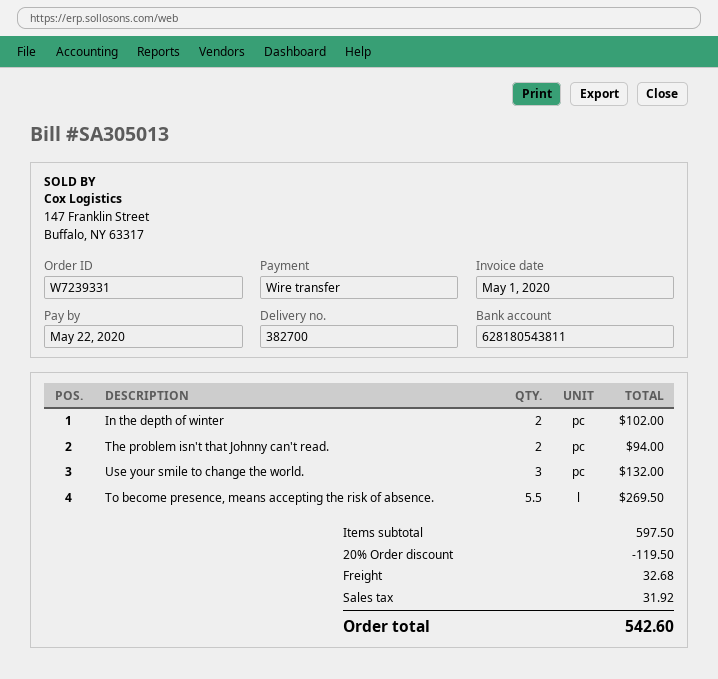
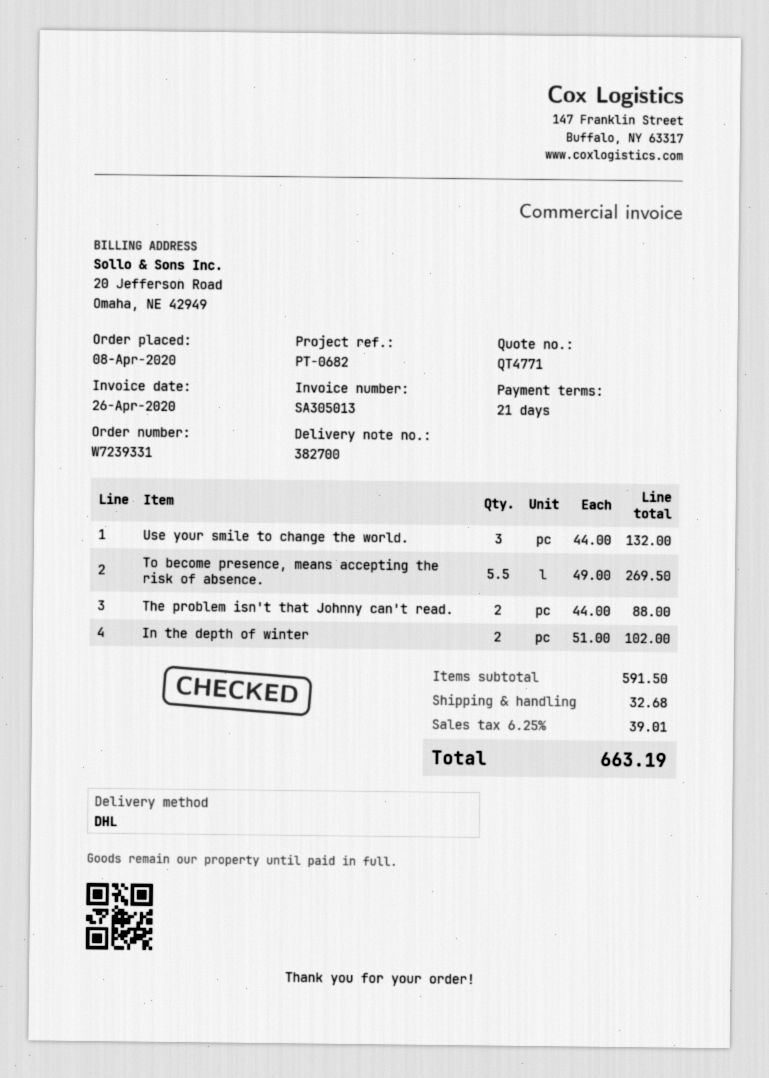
invoice date: 2020-05-01 -> 2020-04-26
The problem isn't that Johnny can't read.: 2 for 94.00 -> 2 for 88.00
subtotal: 597.50 -> 591.50
discount: 20% = 119.50 -> none
tax: 31.92 -> 39.01
total: 542.60 -> 663.19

·····

Omit the pictures, and quote the material above exactly as given.

* [Your solution]:
invoice date: 2020-05-01 -> 2020-04-26
The problem isn't that Johnny can't read.: 2 for 94.00 -> 2 for 88.00
subtotal: 597.50 -> 591.50
discount: 20% = 119.50 -> none
tax: 31.92 -> 39.01
total: 542.60 -> 663.19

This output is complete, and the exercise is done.